Há uma óbvia relação de parentesco de Isabel com o paradigma bovarista da mulher adúltera, mas enquanto em Madame Bovary e nos mais importantes romances que tematizaram o adultério na fase histórica do naturalismo, a intriga assentava no processo que conduzia à degradação moral da protagonista, em Fatal Dilema as primeiras aventuras eróticas extraconjugais são meramente sumarizadas, fixando-se o clímax no triângulo constituído por Isabel, Susana e Heitor, o amoral D. Juan do romance que a protagonista e o marido tinham conhecido em França, onde se dedicava à especulação financeira e aos jogos de azar. Como sucede com todas as heroínas bovaristas, também no caso de Isabel Moscoso a literatura romântica fora um elemento determinante para a sua degradação moral: “Aos 15 anos, já ela havia assimilado todo o insidioso veneno que instilam, pelas fascinadoras armadilhas do seu estilo, os livros de George Sand, Paul Féval, Arsène Houssaye, Feuillet, Sandeau e outros celerados sentimentais da mesma laia” (36).

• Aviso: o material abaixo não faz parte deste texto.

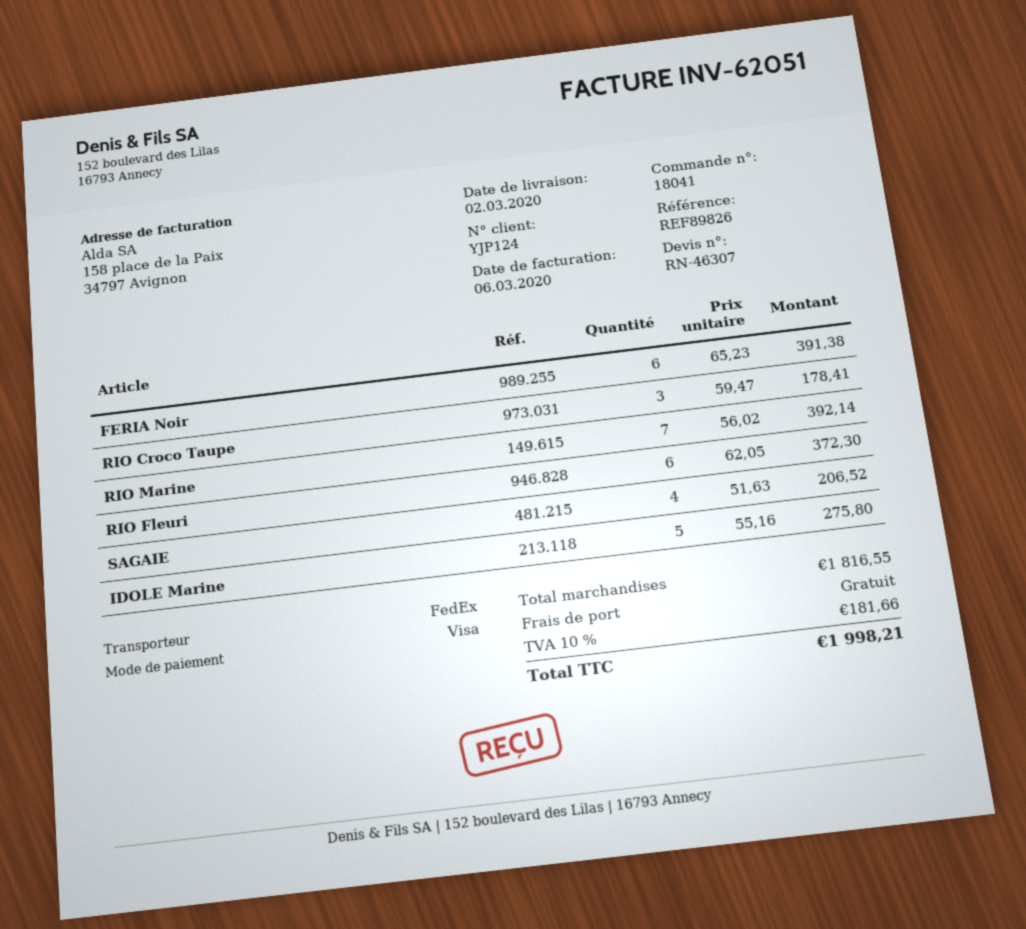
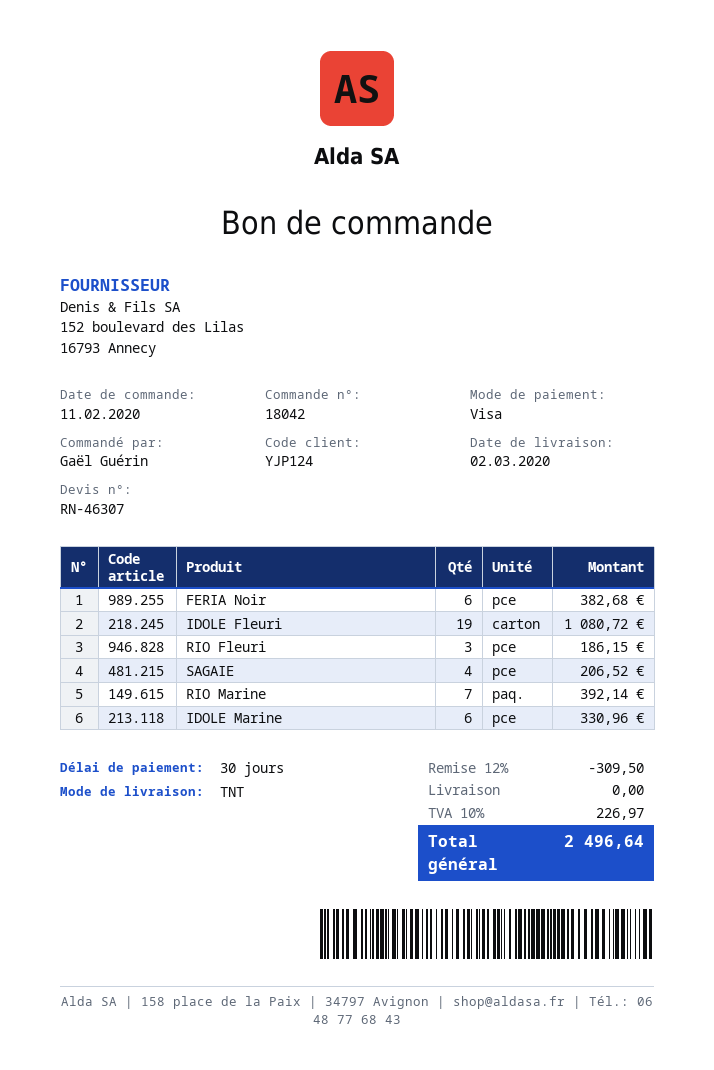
order number: 18041 -> 18042
shipping method: FedEx -> TNT
FERIA Noir: 6 for 391.38 -> 6 for 382.68
RIO Croco Taupe: 3 for 178.41 -> none
RIO Fleuri: 6 for 372.30 -> 3 for 186.15
IDOLE Marine: 5 for 275.80 -> 6 for 330.96
IDOLE Fleuri: none -> 19 for 1080.72
discount: none -> 12% = 309.50
tax: 10% = 181.66 -> 10% = 226.97
total: 1998.21 -> 2496.64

A distinção fundamental entre Isabel e as restantes personagens do romance não reside no espaço nem no relevo que lhe é concedido na economia da narrativa, mas no facto de ser a única que escapa a um tratamento narratológico estereotipado e tipificado. As páginas verdadeiramente determinantes do romance são aquelas em que o leitor acede à corrente de consciência de Isabel, que enfrenta um “fatal dilema”. A avidez sexual e o amor-próprio não lhe permitiam aceitar ser abandonada pelo amante, que apostava agora num casamento com Susana, que lhe resolveria os problemas económicos com que se debatia, mas a torpeza ética de Isabel não destruíra nela o amor maternal. Quando compreende que a filha está prestes a sucumbir ao assédio de Heitor, Isabel procura por meios pouco lícitos, que prejudicam inclusivamente a honra da filha, afastá-los um do outro; mas a fulminante doença de Susana — desencadeada pela descoberta da relação amorosa entre a mãe e Heitor — provoca na protagonista sentimentos de perturbação, angústia e remorso que pareciam ausentes da sua natureza egocêntrica. É, porém, demasiado tarde para inverter positivamente a situação. Na cena derradeira do romance, enquanto Susana se despede da vida envolta nos braços da sua mãe, Isabel descobre nos olhos da filha o reflexo do “fulminador anátema” (441) do velho Eusébio, que igualmente desistira da vida ao descobrir a traição da mulher.

 

Referência

BOTELHO, Abel (1983). Fatal Dilema. Texto estabelecido por Justino Mendes de Almeida. Porto: Lello & Irmão.